A sound from above—the cries of geese—drew her eyes skyward, and she watched a flock rising from the fens and winging over the city in a strange formation. They were heading south, following the Earth’s magnetic field to warmer climes…in the shape of a five-stemmed branch.
Jason Brooks was back on top of the parking garage surveying Westland Ave. through a pair of high-powered binoculars. For a moment he trained them on a flock of migrating geese that resembled a symbol he’d seen in the graffiti Becca Philips had shot and the hair on his forearms rose. But the passing form was a minor oddity in light of all that had just occurred, and the flight soon resolved into a more traditional V. He refocused on the street below.
The bedlam there was settling a bit as panic-stricken
seers
—those who had seen the monstrosity—were absorbed into the consensus reality of the majority who hadn’t been at the reflecting pool. Neighbors, relatives, and coworkers had at least figured out there wasn’t another bomb exploding or somebody with a gun popping people in the street, and were now leading their gibbering fellows indoors or into cars bound for hospitals, or simply wrapping arms and blankets around them while asking questions.

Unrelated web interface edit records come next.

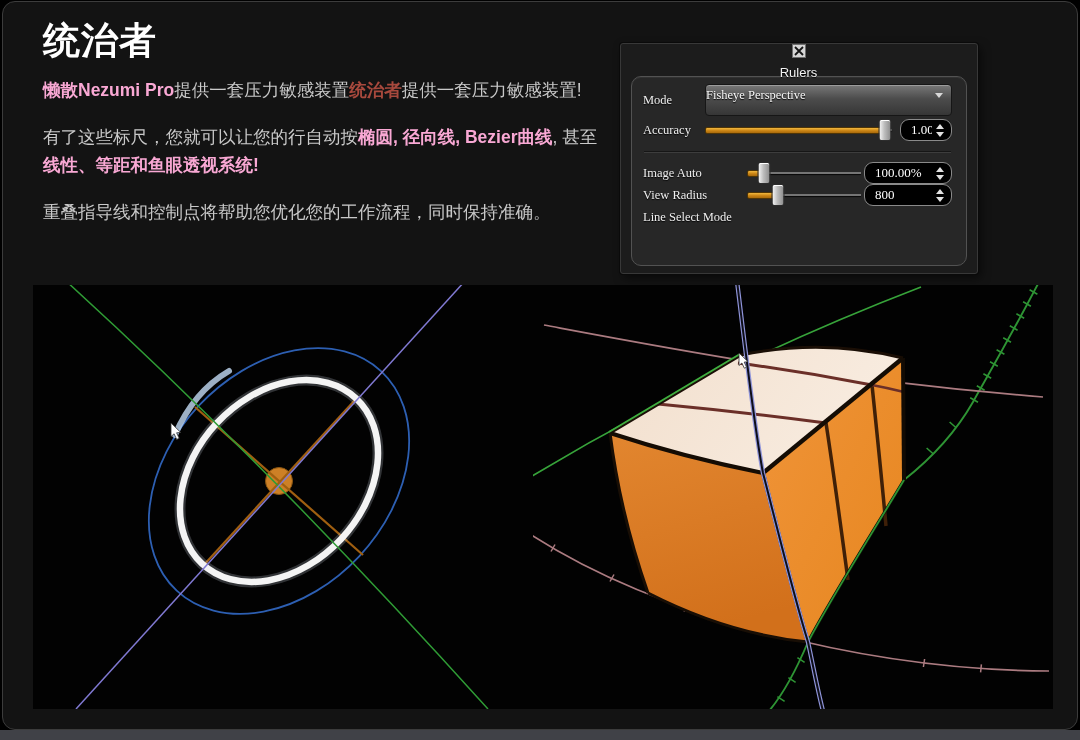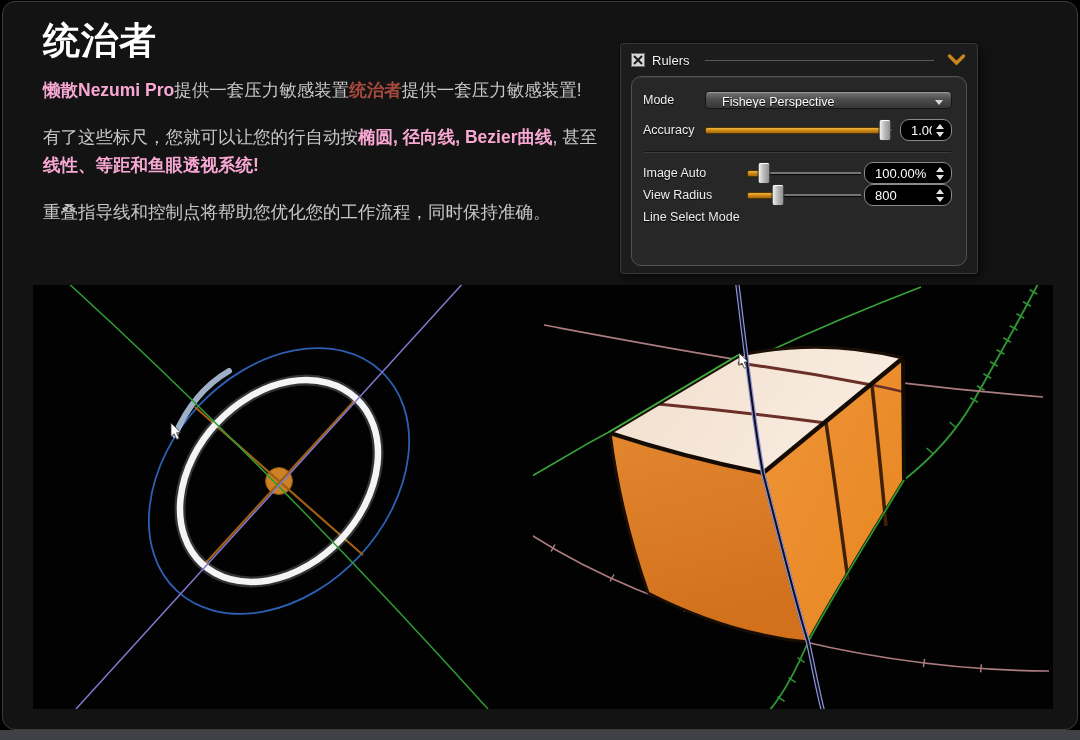"Rulers" .phead { flex-direction: none -> column }
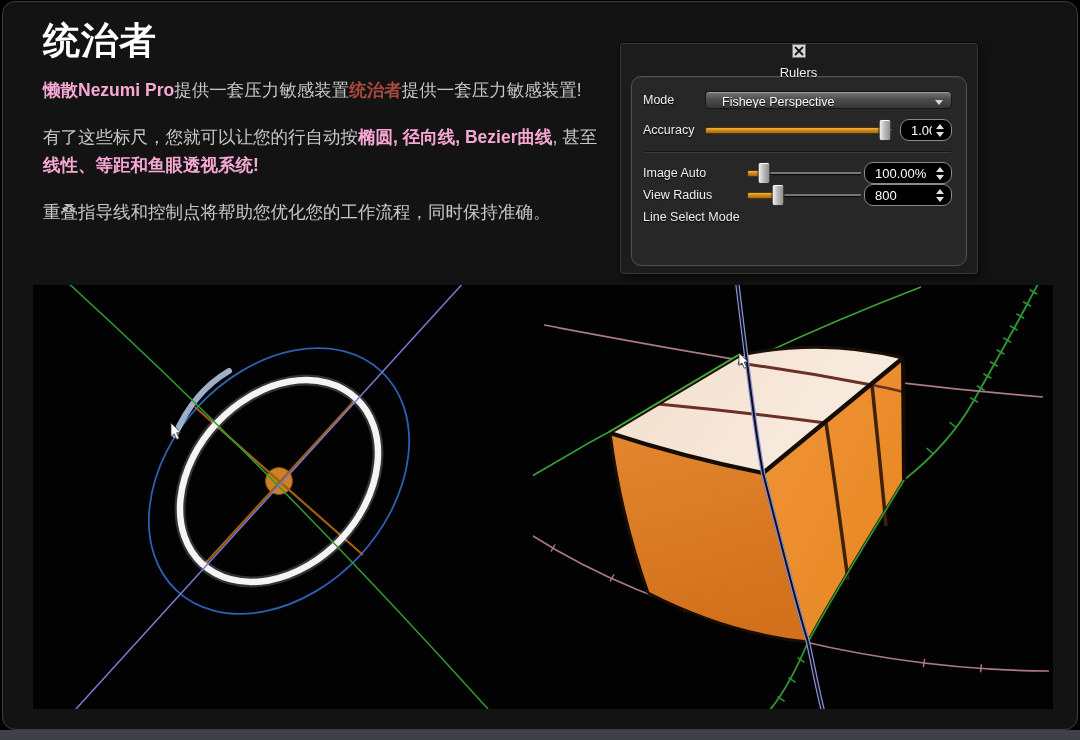"Mode" .gbox { font-family: none -> Liberation Serif, serif }
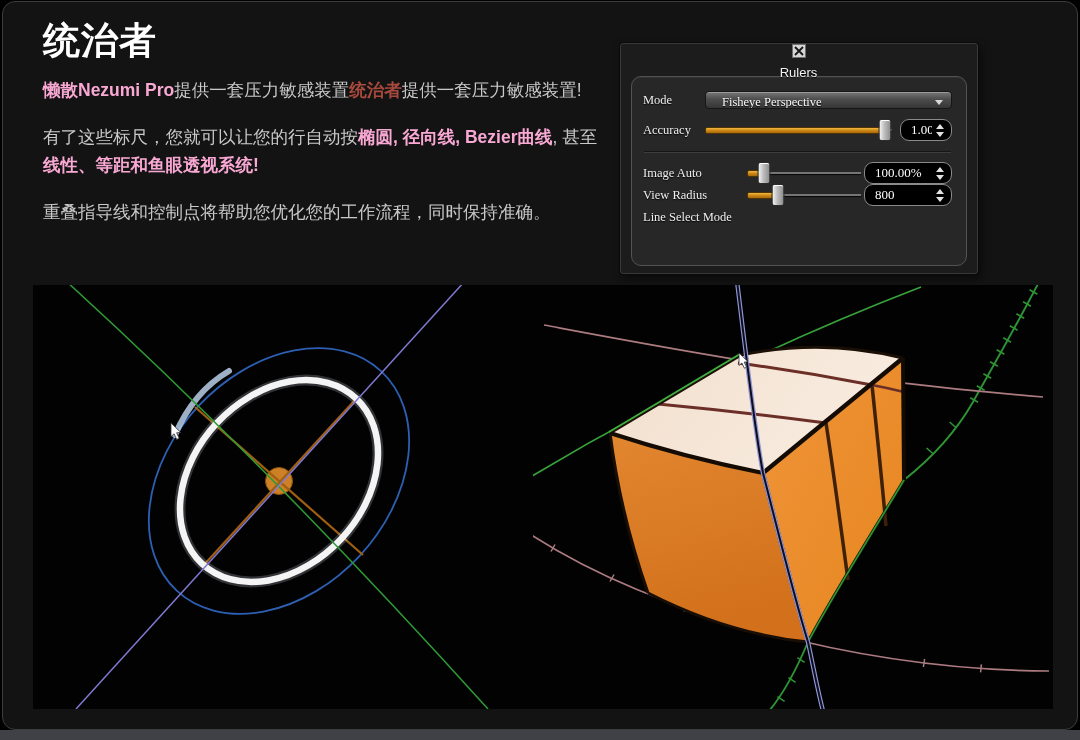"Fisheye Perspective" .dropdown { height: 18px -> 32px; padding-left: 16px -> 0 }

It would take time for the general population to process the commonalities of this “mass hallucination,” but within a few hours, with the help of the media, the city at large would begin to see the pattern. It wasn’t like the subway tunnel. It couldn’t be contained. Already the crowd was a mixture of seers and their first listeners and no team could round them all up or quarantine the entire neighborhood. That made Rebecca Philips just one of many…almost. She alone had willingly infected herself with the sight, and for what? To get a better photo?